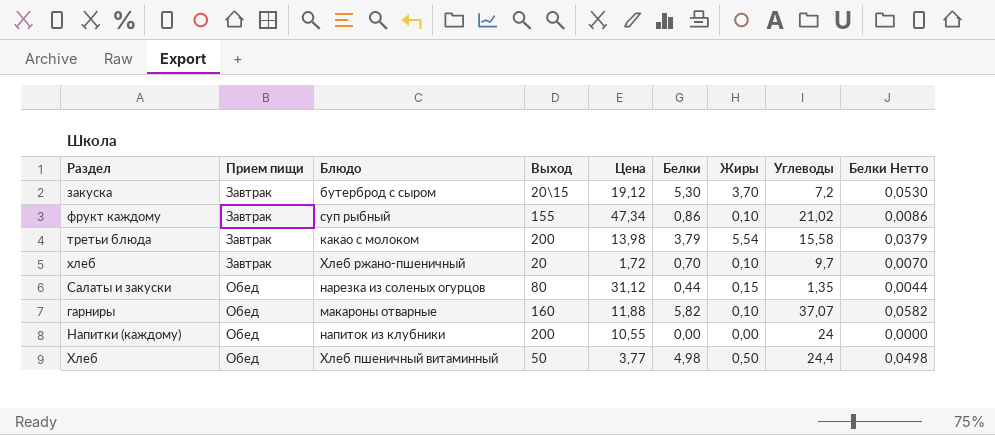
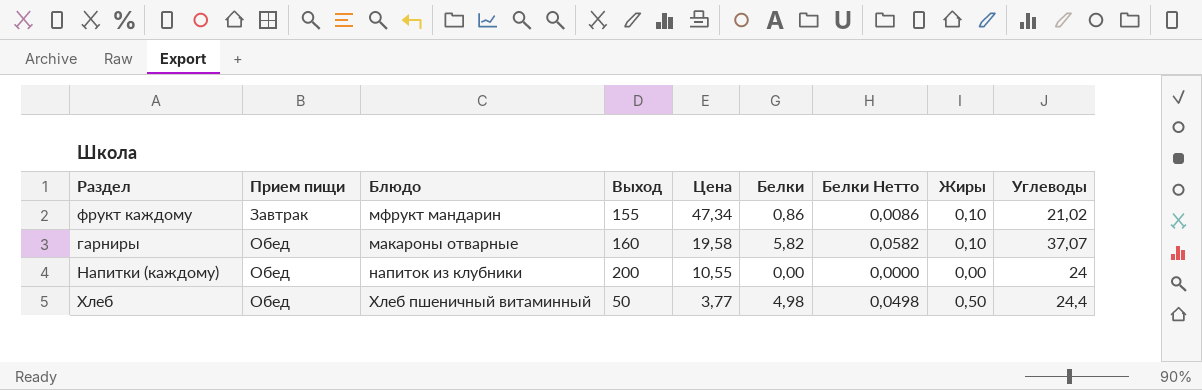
column Белки Нетто | position: 9 -> 7
row закуска: Завтрак | бутерброд с сыром | 20\15 | 19,12 | 5,30 | 3,70 | 7,2 | 0,0530 -> none
row третьи блюда: Завтрак | какао с молоком | 200 | 13,98 | 3,79 | 5,54 | 15,58 | 0,0379 -> none
row хлеб: Завтрак | Хлеб ржано-пшеничный | 20 | 1,72 | 0,70 | 0,10 | 9,7 | 0,0070 -> none
row Салаты и закуски: Обед | нарезка из соленых огурцов | 80 | 31,12 | 0,44 | 0,15 | 1,35 | 0,0044 -> none
фрукт каждому | Блюдо: суп рыбный -> мфрукт мандарин
гарниры | Цена: 11,88 -> 19,58

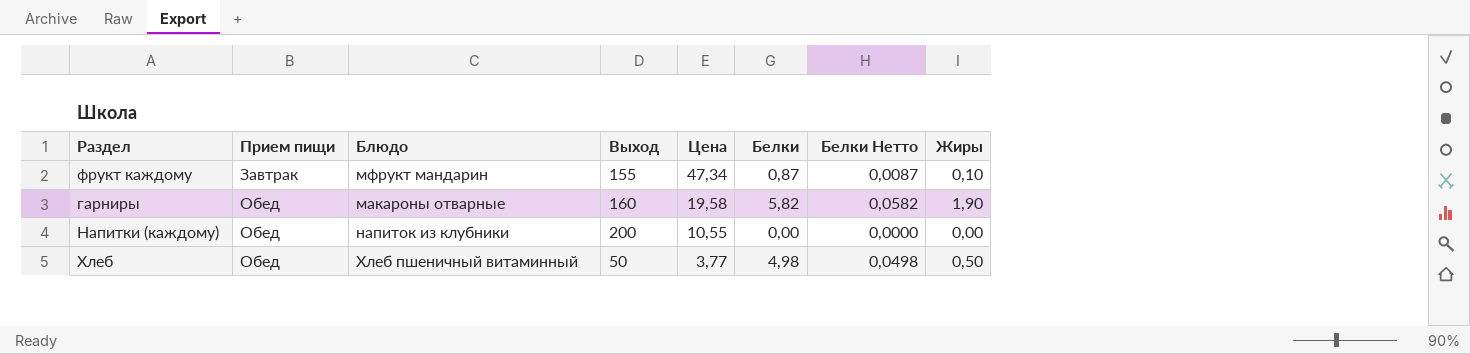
column Углеводы | position: 9 -> none
фрукт каждому | Белки: 0,86 -> 0,87
фрукт каждому | Белки Нетто: 0,0086 -> 0,0087
гарниры | Жиры: 0,10 -> 1,90

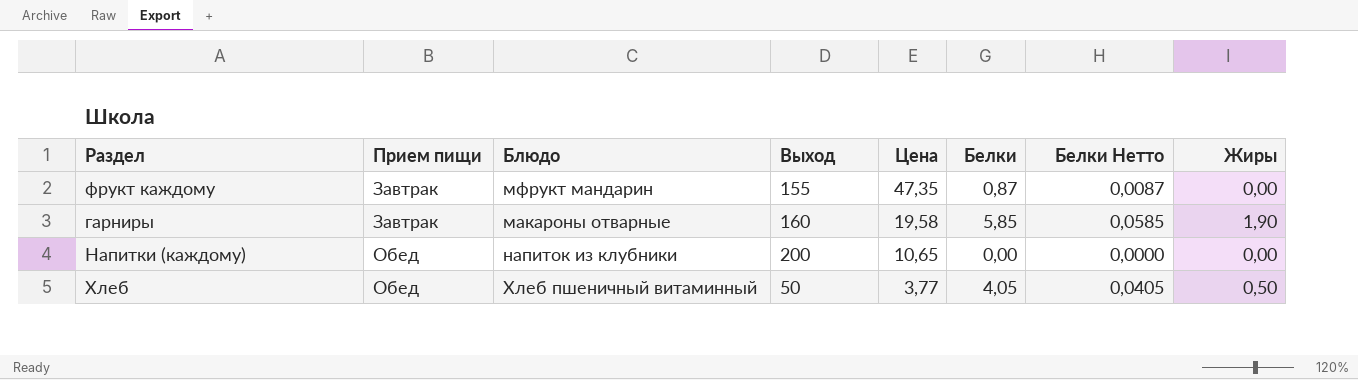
фрукт каждому | Цена: 47,34 -> 47,35
фрукт каждому | Жиры: 0,10 -> 0,00
гарниры | Прием пищи: Обед -> Завтрак
гарниры | Белки: 5,82 -> 5,85
гарниры | Белки Нетто: 0,0582 -> 0,0585
Напитки (каждому) | Цена: 10,55 -> 10,65
Хлеб | Белки: 4,98 -> 4,05
Хлеб | Белки Нетто: 0,0498 -> 0,0405

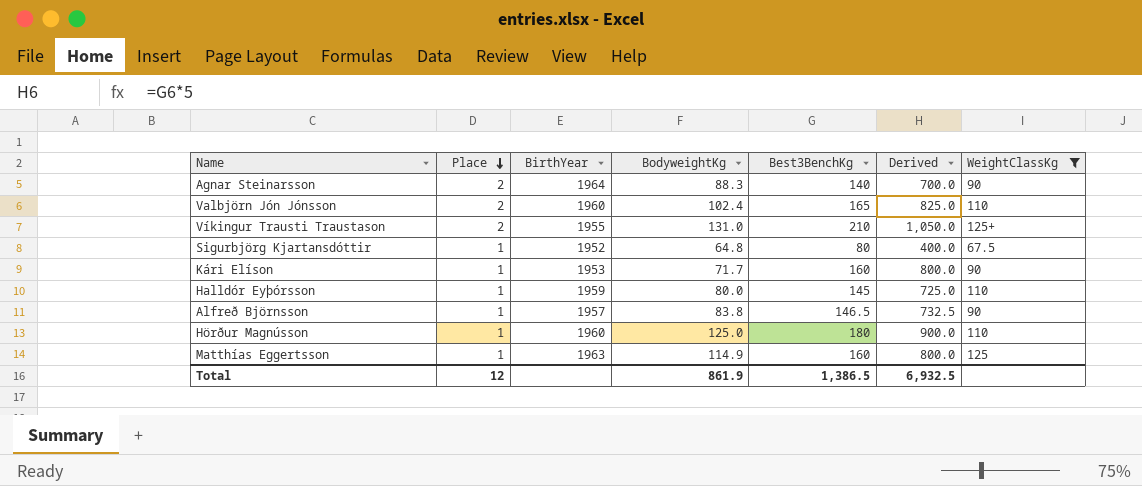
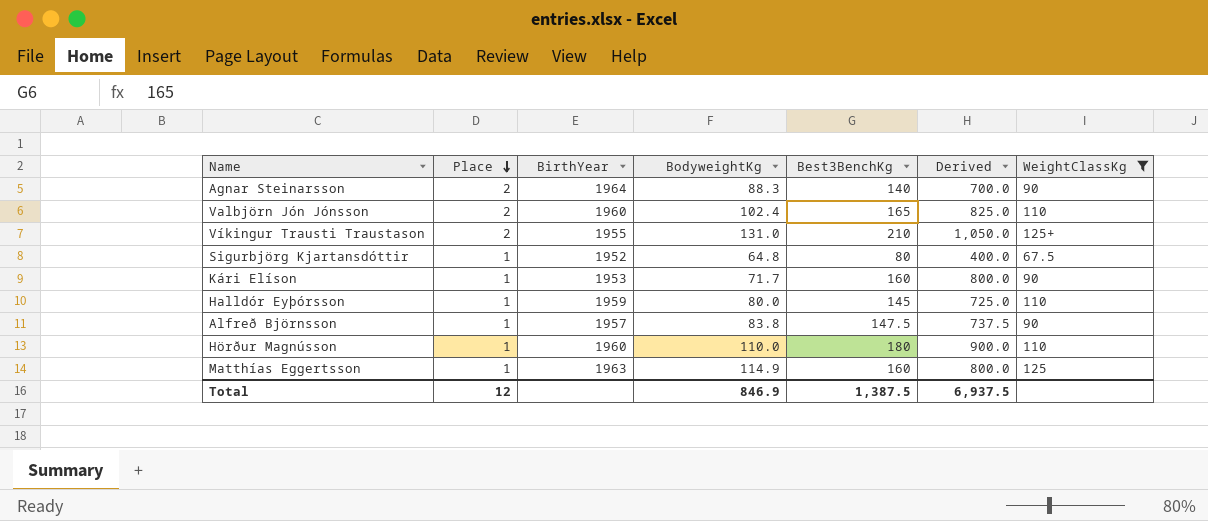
Alfreð Björnsson | Best3BenchKg: 146.5 -> 147.5
Alfreð Björnsson | Derived: 732.5 -> 737.5
Hörður Magnússon | BodyweightKg: 125.0 -> 110.0
Total | BodyweightKg: 861.9 -> 846.9
Total | Best3BenchKg: 1,386.5 -> 1,387.5
Total | Derived: 6,932.5 -> 6,937.5

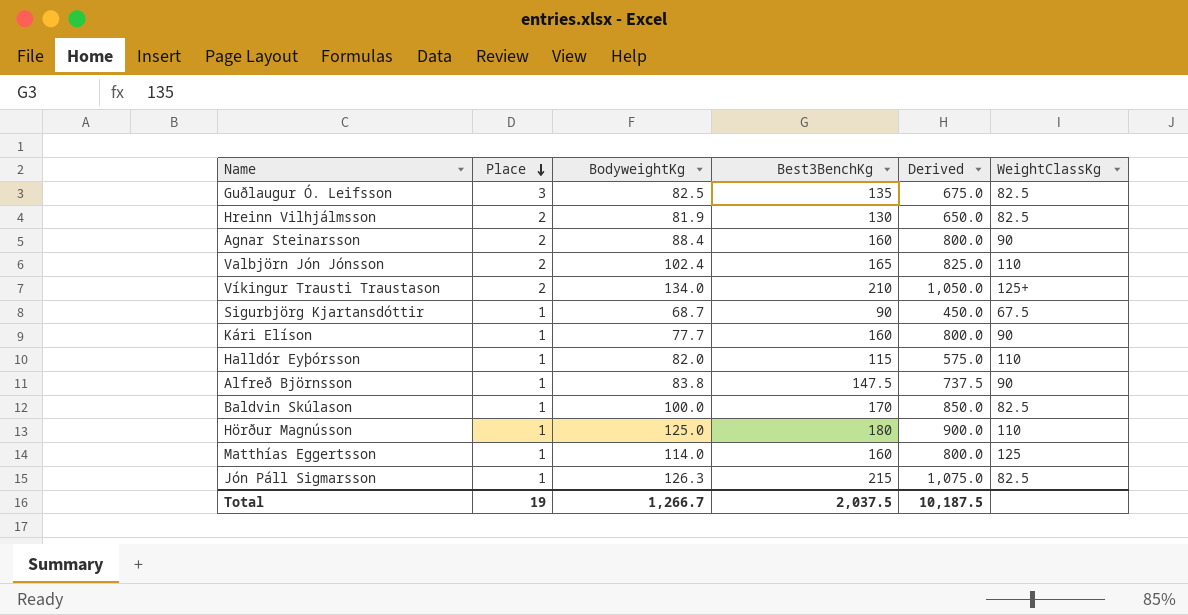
filter: WeightClassKg != 82.5 -> none
column BirthYear | position: 3 -> none
Agnar Steinarsson | BodyweightKg: 88.3 -> 88.4
Agnar Steinarsson | Best3BenchKg: 140 -> 160
Agnar Steinarsson | Derived: 700.0 -> 800.0
Víkingur Trausti Traustason | BodyweightKg: 131.0 -> 134.0
Sigurbjörg Kjartansdóttir | BodyweightKg: 64.8 -> 68.7
Sigurbjörg Kjartansdóttir | Best3BenchKg: 80 -> 90
Sigurbjörg Kjartansdóttir | Derived: 400.0 -> 450.0
Kári Elíson | BodyweightKg: 71.7 -> 77.7
Halldór Eyþórsson | BodyweightKg: 80.0 -> 82.0
Halldór Eyþórsson | Best3BenchKg: 145 -> 115
Halldór Eyþórsson | Derived: 725.0 -> 575.0
Hörður Magnússon | BodyweightKg: 110.0 -> 125.0
Matthías Eggertsson | BodyweightKg: 114.9 -> 114.0
Total | Place: 12 -> 19
Total | BodyweightKg: 846.9 -> 1,266.7
Total | Best3BenchKg: 1,387.5 -> 2,037.5
Total | Derived: 6,937.5 -> 10,187.5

Directions: Return the material word for word, images omitted.

Your response:
column Белки Нетто | position: 9 -> 7
row закуска: Завтрак | бутерброд с сыром | 20\15 | 19,12 | 5,30 | 3,70 | 7,2 | 0,0530 -> none
row третьи блюда: Завтрак | какао с молоком | 200 | 13,98 | 3,79 | 5,54 | 15,58 | 0,0379 -> none
row хлеб: Завтрак | Хлеб ржано-пшеничный | 20 | 1,72 | 0,70 | 0,10 | 9,7 | 0,0070 -> none
row Салаты и закуски: Обед | нарезка из соленых огурцов | 80 | 31,12 | 0,44 | 0,15 | 1,35 | 0,0044 -> none
фрукт каждому | Блюдо: суп рыбный -> мфрукт мандарин
гарниры | Цена: 11,88 -> 19,58

column Углеводы | position: 9 -> none
фрукт каждому | Белки: 0,86 -> 0,87
фрукт каждому | Белки Нетто: 0,0086 -> 0,0087
гарниры | Жиры: 0,10 -> 1,90

фрукт каждому | Цена: 47,34 -> 47,35
фрукт каждому | Жиры: 0,10 -> 0,00
гарниры | Прием пищи: Обед -> Завтрак
гарниры | Белки: 5,82 -> 5,85
гарниры | Белки Нетто: 0,0582 -> 0,0585
Напитки (каждому) | Цена: 10,55 -> 10,65
Хлеб | Белки: 4,98 -> 4,05
Хлеб | Белки Нетто: 0,0498 -> 0,0405

Alfreð Björnsson | Best3BenchKg: 146.5 -> 147.5
Alfreð Björnsson | Derived: 732.5 -> 737.5
Hörður Magnússon | BodyweightKg: 125.0 -> 110.0
Total | BodyweightKg: 861.9 -> 846.9
Total | Best3BenchKg: 1,386.5 -> 1,387.5
Total | Derived: 6,932.5 -> 6,937.5

filter: WeightClassKg != 82.5 -> none
column BirthYear | position: 3 -> none
Agnar Steinarsson | BodyweightKg: 88.3 -> 88.4
Agnar Steinarsson | Best3BenchKg: 140 -> 160
Agnar Steinarsson | Derived: 700.0 -> 800.0
Víkingur Trausti Traustason | BodyweightKg: 131.0 -> 134.0
Sigurbjörg Kjartansdóttir | BodyweightKg: 64.8 -> 68.7
Sigurbjörg Kjartansdóttir | Best3BenchKg: 80 -> 90
Sigurbjörg Kjartansdóttir | Derived: 400.0 -> 450.0
Kári Elíson | BodyweightKg: 71.7 -> 77.7
Halldór Eyþórsson | BodyweightKg: 80.0 -> 82.0
Halldór Eyþórsson | Best3BenchKg: 145 -> 115
Halldór Eyþórsson | Derived: 725.0 -> 575.0
Hörður Magnússon | BodyweightKg: 110.0 -> 125.0
Matthías Eggertsson | BodyweightKg: 114.9 -> 114.0
Total | Place: 12 -> 19
Total | BodyweightKg: 846.9 -> 1,266.7
Total | Best3BenchKg: 1,387.5 -> 2,037.5
Total | Derived: 6,937.5 -> 10,187.5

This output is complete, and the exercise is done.